Emorhors Verteidigung setzte sich dagegen aus rund dreihundert Mann der Stadtwache, sowie etwa vierhundert Söldnern, zur einen Hälfte bestehend aus den Blutkrähen und zur anderen aus den Roten Brüdern, den Schwertern der Mutter sowie den Wüstenfüchsen zusammen. Siebenundsiebzig Mann der Geflüchteten befanden sich zudem gerade noch in Ausbildung bei seinem Truppenhauptmann Hernak. Würde das ausreichen?
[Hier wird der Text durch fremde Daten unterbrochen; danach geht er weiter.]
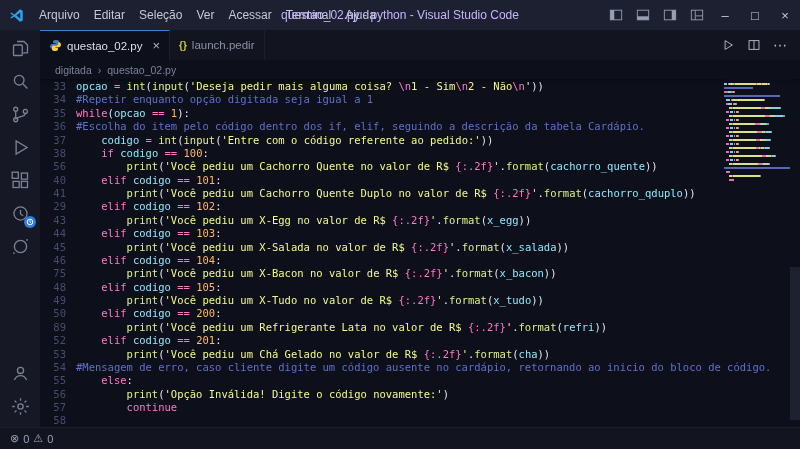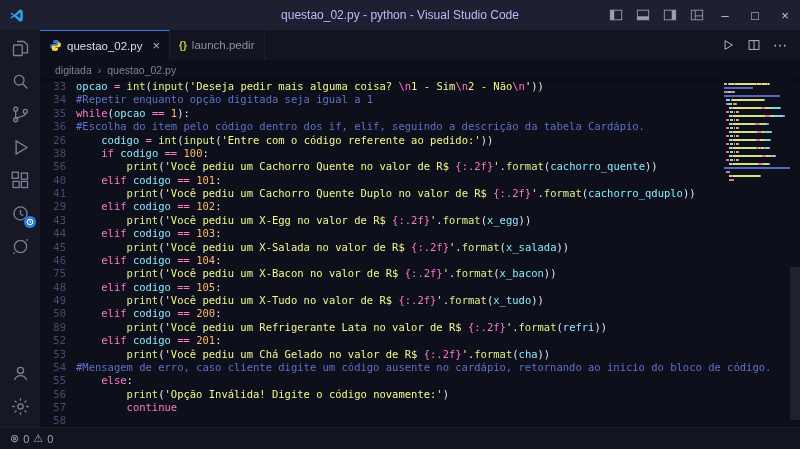"Arquivo" nav.menus { html: none -> <nav> <span>Arquivo</span> <span>Editar</span> <span>Seleção</span> <span>Ver</span> <span>Acessar</span> <span>Terminal</span> <span>Ajuda</span> </nav> }
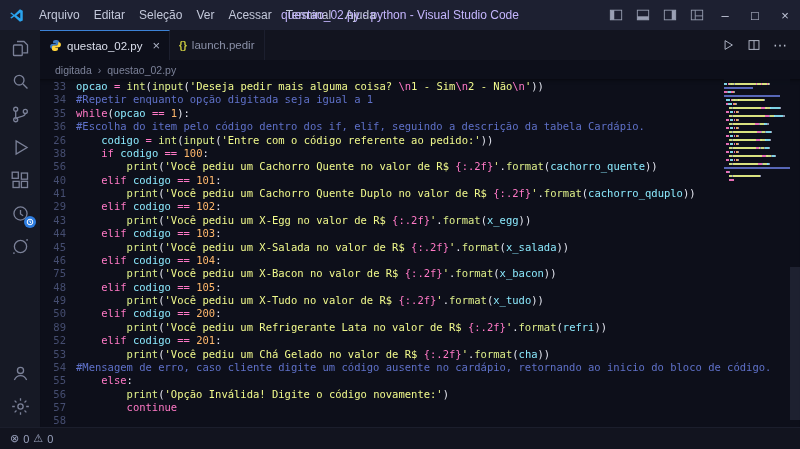"26" div.ln { text: 26 -> 37 }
Könnte die Hauptstadt mit dieser Stärke standhalten?

Yilbert Zur'Konyett war sogar versucht weitere Söldnertruppen anzuheuern. Inzwischen begeisterte sich Tereks Übergangshand, trotz dessen kleinem Disput mit Herzfresser, sehr für die käuflichen Schwerter. Spätestens seit dem Zeitpunkt, als bekannt geworden war, dass die Feuerreiter vor Kapolor im Osten eingetroffen waren, um dort verlustfrei einen „erbärmlichen Versuch einer Belagerung" niederzureiten, wie es in der Schrift hieß, die ihnen die „gute Tochter", die den schlichten Namen Ajali trug, übersandt hatte.

Jenes Mädchen, die Altersangaben pendelten überaus großzügig zwischen acht und sechzehn Jahren hin und her, hatte nach der fehlgeschlagenen Übernahme durch die Befreier kurzerhand die Führung der größten östlichen Stadt übernommen und wurde somit völlig unverhofft zur Nachfolgerin von Elondo Mes'Alwatu, der zuvor als Vertreter der Mutter in Kapolor agierte und der bei den innerstädtischen Kämpfen ums Leben gekommen war.

Terek jedoch hielt wenig davon sich die Stadt mit zwielichtigen Gruppierungen vollzupacken, die kaum mehr als zehn Köpfe zählten und die allesamt unbeschriebenes Pergament darstellten.

„Zweifelhafter Ruf ist Spiel mit Hand über Feuer. Kein Ruf ist Spiel mit Messer an Kehle", lautete der Rat Hernaks zu den Vorschlägen des Stadtverwalters und dieser hatte damit gar nicht mal Unrecht.